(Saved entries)

● ● ● ●

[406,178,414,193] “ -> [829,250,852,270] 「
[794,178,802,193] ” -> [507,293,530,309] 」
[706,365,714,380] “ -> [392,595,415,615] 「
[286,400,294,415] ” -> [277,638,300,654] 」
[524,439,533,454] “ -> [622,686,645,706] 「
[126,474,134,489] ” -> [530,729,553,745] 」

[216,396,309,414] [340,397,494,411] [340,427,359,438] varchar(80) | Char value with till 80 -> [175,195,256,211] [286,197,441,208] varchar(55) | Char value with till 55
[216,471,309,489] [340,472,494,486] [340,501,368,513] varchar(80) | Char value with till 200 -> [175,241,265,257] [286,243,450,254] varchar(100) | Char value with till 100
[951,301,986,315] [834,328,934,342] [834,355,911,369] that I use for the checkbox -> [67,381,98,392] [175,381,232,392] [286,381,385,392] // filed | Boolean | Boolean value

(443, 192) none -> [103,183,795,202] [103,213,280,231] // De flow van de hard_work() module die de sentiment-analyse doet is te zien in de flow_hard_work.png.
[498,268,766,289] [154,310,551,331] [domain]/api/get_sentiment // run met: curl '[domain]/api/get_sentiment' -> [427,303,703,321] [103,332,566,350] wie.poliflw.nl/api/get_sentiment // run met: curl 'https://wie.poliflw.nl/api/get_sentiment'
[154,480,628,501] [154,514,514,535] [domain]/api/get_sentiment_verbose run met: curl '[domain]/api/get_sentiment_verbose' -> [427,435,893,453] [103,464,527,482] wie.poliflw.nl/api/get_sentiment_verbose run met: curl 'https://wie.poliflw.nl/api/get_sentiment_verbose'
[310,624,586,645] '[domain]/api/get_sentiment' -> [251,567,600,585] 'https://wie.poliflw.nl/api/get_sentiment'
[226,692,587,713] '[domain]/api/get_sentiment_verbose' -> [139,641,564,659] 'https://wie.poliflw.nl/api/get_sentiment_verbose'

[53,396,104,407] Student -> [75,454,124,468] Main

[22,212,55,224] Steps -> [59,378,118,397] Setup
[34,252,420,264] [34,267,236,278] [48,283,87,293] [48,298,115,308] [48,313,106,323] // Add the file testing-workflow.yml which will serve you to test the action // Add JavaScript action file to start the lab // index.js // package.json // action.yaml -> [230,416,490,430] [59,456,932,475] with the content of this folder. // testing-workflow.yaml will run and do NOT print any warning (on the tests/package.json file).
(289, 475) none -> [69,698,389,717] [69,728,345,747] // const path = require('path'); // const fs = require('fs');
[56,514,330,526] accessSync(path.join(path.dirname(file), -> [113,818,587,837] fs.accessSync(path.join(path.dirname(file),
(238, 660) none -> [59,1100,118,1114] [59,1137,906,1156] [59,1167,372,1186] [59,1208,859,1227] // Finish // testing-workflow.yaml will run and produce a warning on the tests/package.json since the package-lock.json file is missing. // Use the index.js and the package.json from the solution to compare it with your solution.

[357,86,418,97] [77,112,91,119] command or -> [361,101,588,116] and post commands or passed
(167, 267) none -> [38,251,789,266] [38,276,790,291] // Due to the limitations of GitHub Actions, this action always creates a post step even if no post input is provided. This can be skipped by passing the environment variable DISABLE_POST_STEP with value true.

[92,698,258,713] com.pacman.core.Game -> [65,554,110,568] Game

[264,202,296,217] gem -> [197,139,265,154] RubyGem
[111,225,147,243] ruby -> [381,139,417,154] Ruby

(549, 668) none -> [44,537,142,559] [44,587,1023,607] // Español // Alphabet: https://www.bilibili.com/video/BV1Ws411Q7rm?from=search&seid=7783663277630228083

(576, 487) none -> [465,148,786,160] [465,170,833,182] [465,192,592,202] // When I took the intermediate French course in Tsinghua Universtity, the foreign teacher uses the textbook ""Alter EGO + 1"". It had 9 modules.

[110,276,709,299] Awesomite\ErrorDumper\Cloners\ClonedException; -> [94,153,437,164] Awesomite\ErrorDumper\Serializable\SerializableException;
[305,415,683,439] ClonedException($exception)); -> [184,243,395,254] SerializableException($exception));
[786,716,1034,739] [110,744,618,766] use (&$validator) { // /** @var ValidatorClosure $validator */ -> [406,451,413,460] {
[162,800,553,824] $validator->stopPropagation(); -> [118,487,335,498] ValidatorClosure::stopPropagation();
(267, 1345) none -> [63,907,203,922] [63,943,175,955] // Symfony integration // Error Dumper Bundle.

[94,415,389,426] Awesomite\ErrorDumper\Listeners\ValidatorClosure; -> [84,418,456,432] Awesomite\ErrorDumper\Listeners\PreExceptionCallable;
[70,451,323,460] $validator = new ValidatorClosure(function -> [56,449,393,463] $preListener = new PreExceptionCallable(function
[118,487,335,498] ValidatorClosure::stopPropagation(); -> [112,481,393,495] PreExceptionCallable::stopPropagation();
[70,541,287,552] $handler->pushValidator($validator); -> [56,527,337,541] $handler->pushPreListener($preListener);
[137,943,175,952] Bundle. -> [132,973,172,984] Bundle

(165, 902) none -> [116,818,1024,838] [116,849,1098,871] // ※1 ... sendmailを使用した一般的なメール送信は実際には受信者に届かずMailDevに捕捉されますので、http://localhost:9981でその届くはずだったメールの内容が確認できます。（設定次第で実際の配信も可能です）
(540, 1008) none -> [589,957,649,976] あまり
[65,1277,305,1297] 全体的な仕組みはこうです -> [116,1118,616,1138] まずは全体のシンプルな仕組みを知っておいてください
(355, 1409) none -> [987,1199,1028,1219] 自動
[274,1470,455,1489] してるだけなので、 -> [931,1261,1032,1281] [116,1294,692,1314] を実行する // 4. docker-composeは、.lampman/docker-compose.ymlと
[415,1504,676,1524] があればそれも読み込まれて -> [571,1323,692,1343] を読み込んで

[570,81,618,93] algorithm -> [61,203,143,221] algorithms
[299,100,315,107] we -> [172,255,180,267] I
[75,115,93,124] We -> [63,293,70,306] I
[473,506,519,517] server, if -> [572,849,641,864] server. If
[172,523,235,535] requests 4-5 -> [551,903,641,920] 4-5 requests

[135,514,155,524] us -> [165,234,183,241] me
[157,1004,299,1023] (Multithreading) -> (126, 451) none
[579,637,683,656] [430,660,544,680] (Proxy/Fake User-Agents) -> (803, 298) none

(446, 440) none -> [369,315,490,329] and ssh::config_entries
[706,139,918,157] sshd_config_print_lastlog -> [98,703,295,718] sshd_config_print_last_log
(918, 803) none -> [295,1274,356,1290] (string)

● ● ● ●

Scan the lines above, and whenever one holds the string "path", copy it.

- Result for this exercise
(289, 475) none -> [69,698,389,717] [69,728,345,747] // const path = require('path'); // const fs = require('fs');
[56,514,330,526] accessSync(path.join(path.dirname(file), -> [113,818,587,837] fs.accessSync(path.join(path.dirname(file),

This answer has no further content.